▽
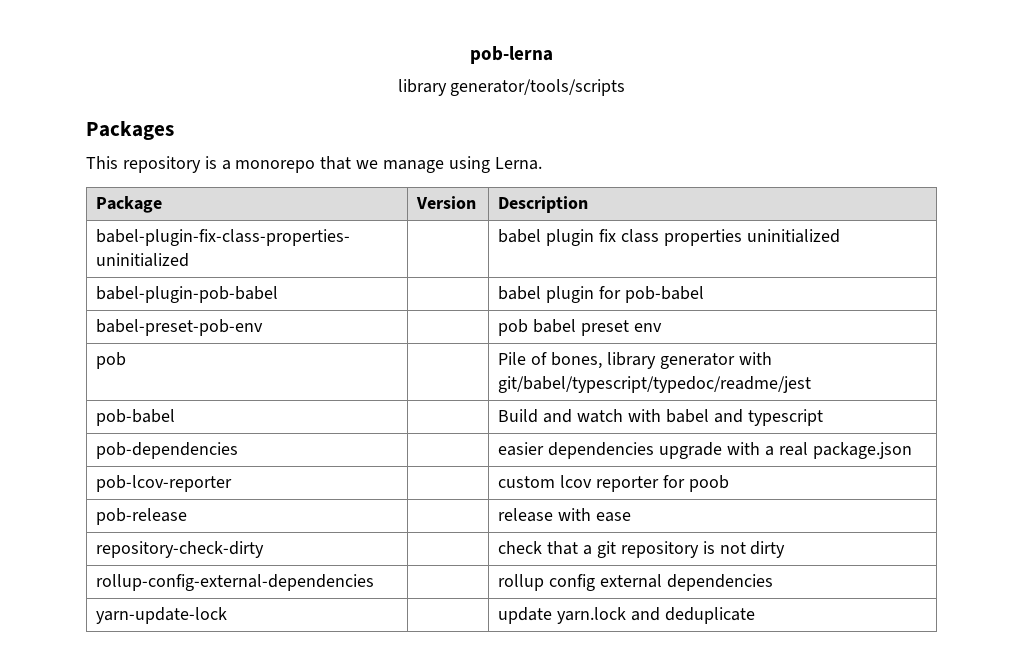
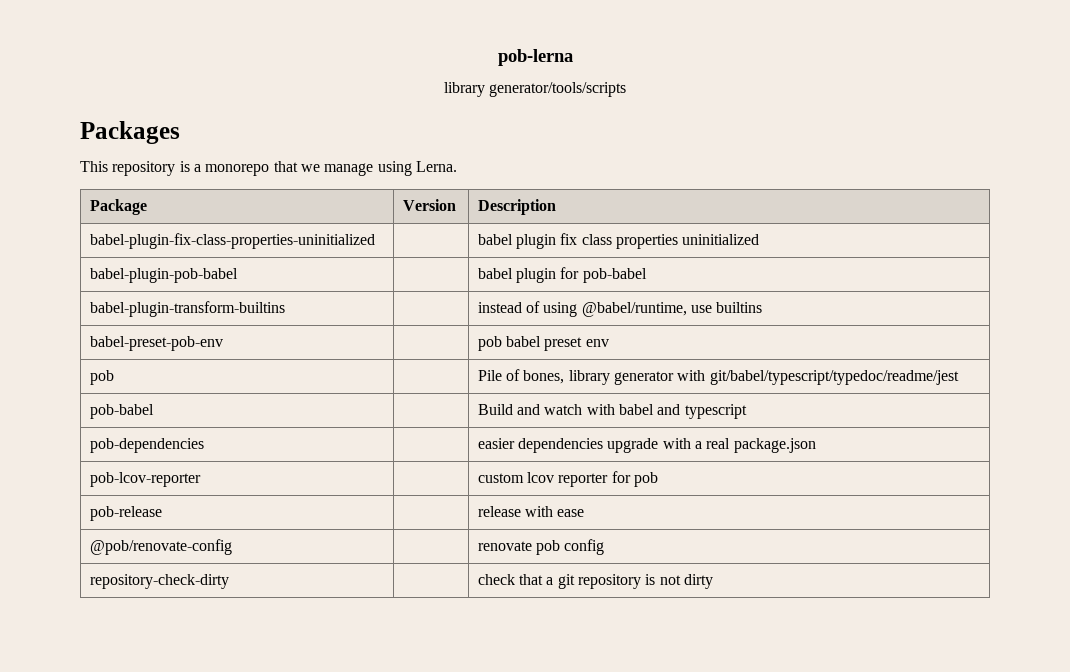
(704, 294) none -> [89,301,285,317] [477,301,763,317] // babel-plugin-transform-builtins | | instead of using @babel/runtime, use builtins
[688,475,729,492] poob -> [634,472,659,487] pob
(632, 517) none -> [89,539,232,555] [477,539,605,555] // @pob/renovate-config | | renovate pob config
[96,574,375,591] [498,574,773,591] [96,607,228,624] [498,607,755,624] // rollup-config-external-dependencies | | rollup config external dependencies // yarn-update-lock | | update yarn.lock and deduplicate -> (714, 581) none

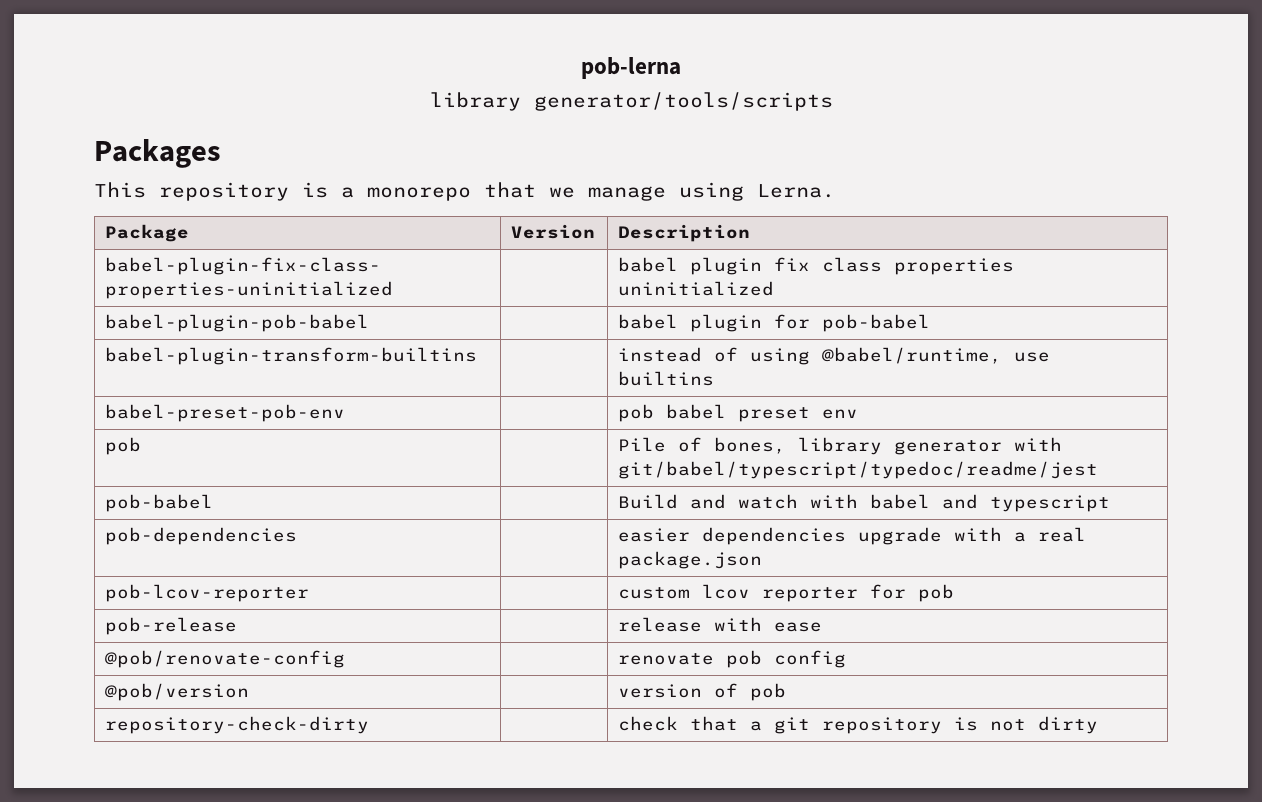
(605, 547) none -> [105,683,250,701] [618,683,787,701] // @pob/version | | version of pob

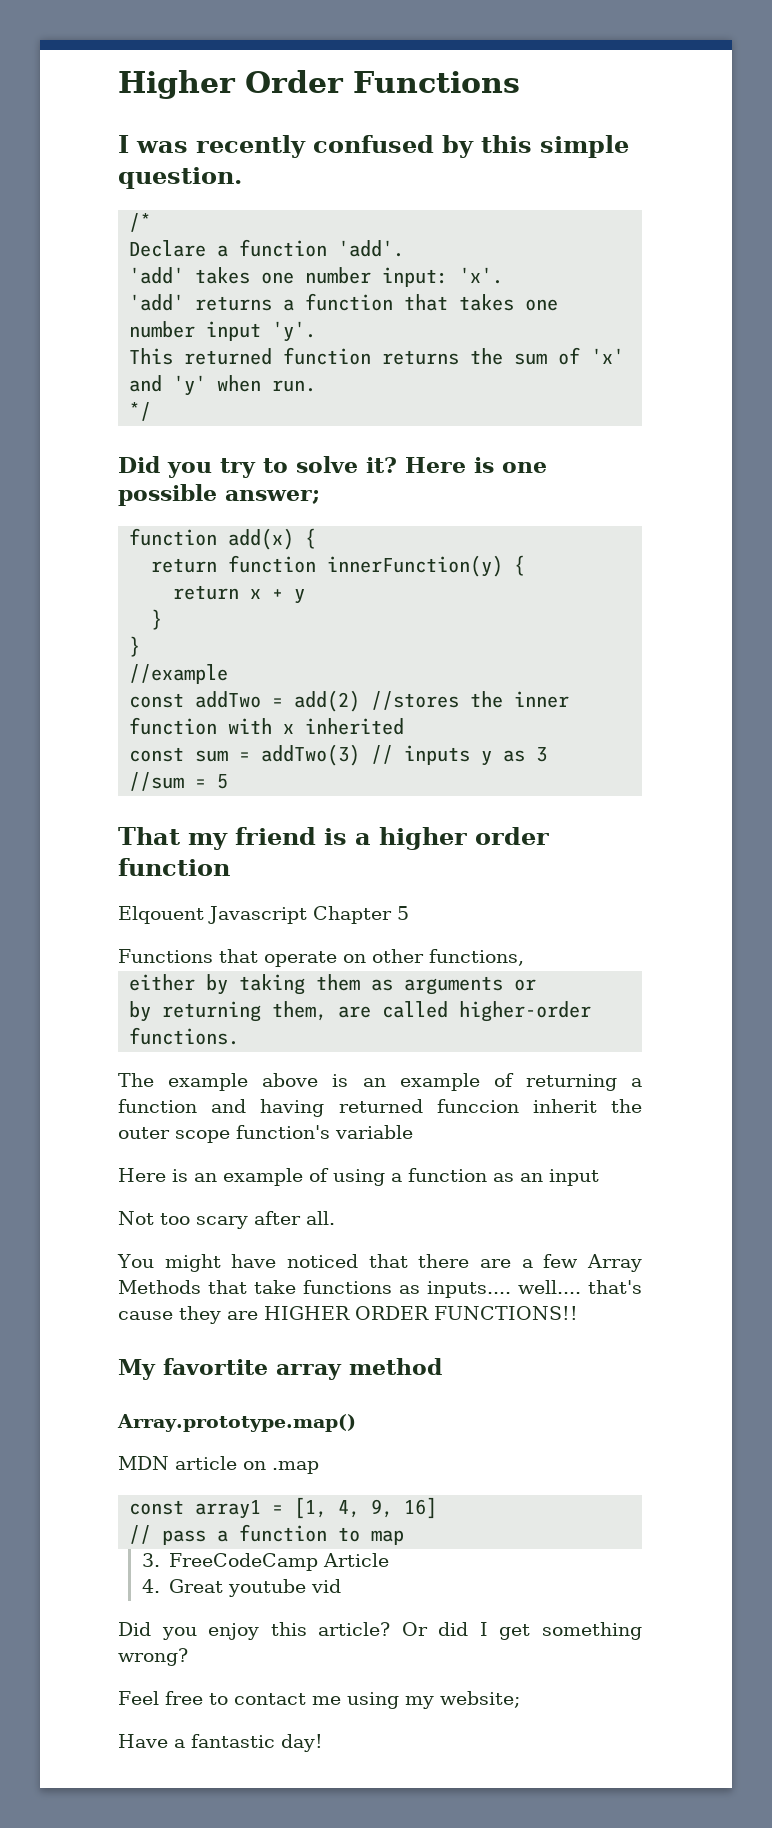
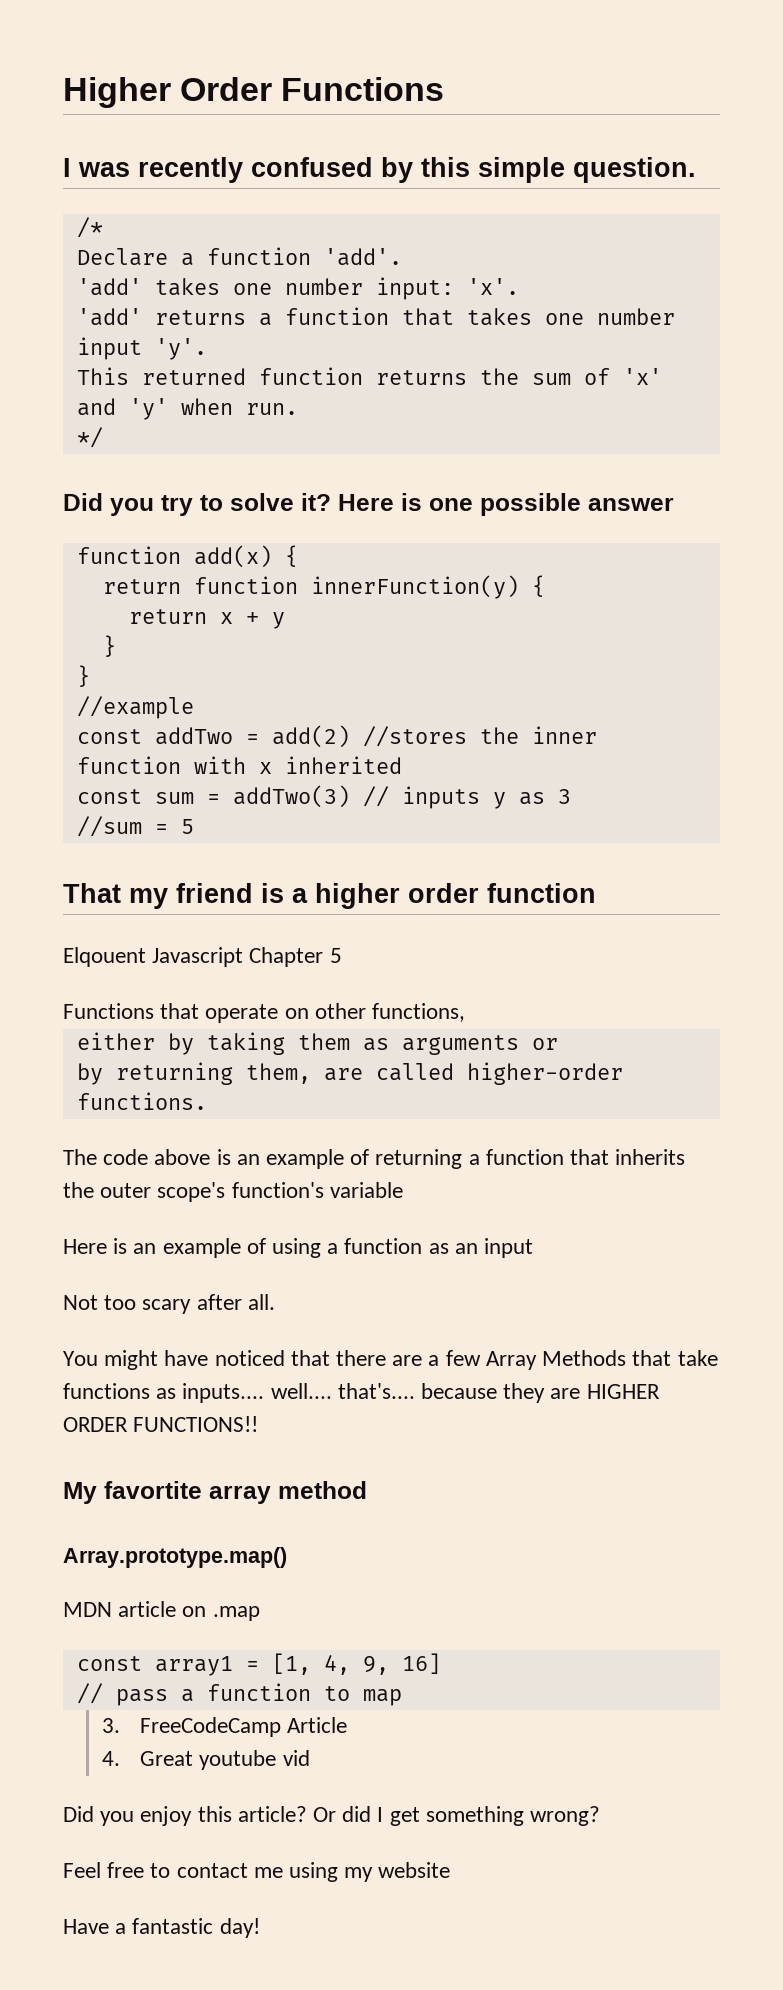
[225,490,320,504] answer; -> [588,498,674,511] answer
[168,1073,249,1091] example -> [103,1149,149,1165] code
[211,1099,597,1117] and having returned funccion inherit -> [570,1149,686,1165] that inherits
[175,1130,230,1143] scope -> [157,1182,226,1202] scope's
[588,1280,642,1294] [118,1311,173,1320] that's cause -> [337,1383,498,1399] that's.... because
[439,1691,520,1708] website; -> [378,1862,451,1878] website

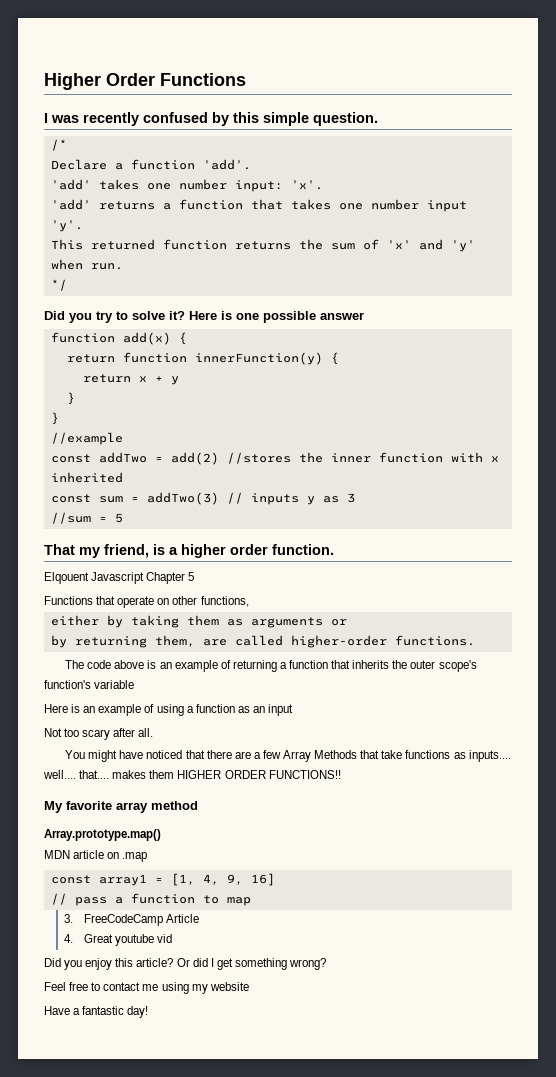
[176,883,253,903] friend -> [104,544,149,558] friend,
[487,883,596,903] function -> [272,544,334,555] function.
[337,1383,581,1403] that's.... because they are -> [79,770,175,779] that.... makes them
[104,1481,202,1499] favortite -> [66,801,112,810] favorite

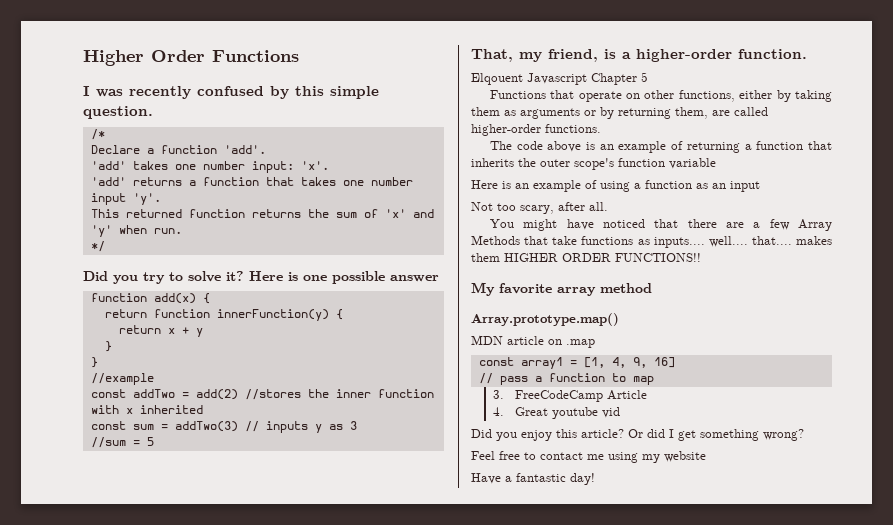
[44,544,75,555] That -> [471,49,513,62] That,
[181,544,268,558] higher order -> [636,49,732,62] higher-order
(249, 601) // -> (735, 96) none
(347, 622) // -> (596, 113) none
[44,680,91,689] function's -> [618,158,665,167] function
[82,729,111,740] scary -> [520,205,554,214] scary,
△
» Exercise requirements: Would you please print the entries once more, word for word, minus the pictures?

» Reply:
(704, 294) none -> [89,301,285,317] [477,301,763,317] // babel-plugin-transform-builtins | | instead of using @babel/runtime, use builtins
[688,475,729,492] poob -> [634,472,659,487] pob
(632, 517) none -> [89,539,232,555] [477,539,605,555] // @pob/renovate-config | | renovate pob config
[96,574,375,591] [498,574,773,591] [96,607,228,624] [498,607,755,624] // rollup-config-external-dependencies | | rollup config external dependencies // yarn-update-lock | | update yarn.lock and deduplicate -> (714, 581) none

(605, 547) none -> [105,683,250,701] [618,683,787,701] // @pob/version | | version of pob

[225,490,320,504] answer; -> [588,498,674,511] answer
[168,1073,249,1091] example -> [103,1149,149,1165] code
[211,1099,597,1117] and having returned funccion inherit -> [570,1149,686,1165] that inherits
[175,1130,230,1143] scope -> [157,1182,226,1202] scope's
[588,1280,642,1294] [118,1311,173,1320] that's cause -> [337,1383,498,1399] that's.... because
[439,1691,520,1708] website; -> [378,1862,451,1878] website

[176,883,253,903] friend -> [104,544,149,558] friend,
[487,883,596,903] function -> [272,544,334,555] function.
[337,1383,581,1403] that's.... because they are -> [79,770,175,779] that.... makes them
[104,1481,202,1499] favortite -> [66,801,112,810] favorite

[44,544,75,555] That -> [471,49,513,62] That,
[181,544,268,558] higher order -> [636,49,732,62] higher-order
(249, 601) // -> (735, 96) none
(347, 622) // -> (596, 113) none
[44,680,91,689] function's -> [618,158,665,167] function
[82,729,111,740] scary -> [520,205,554,214] scary,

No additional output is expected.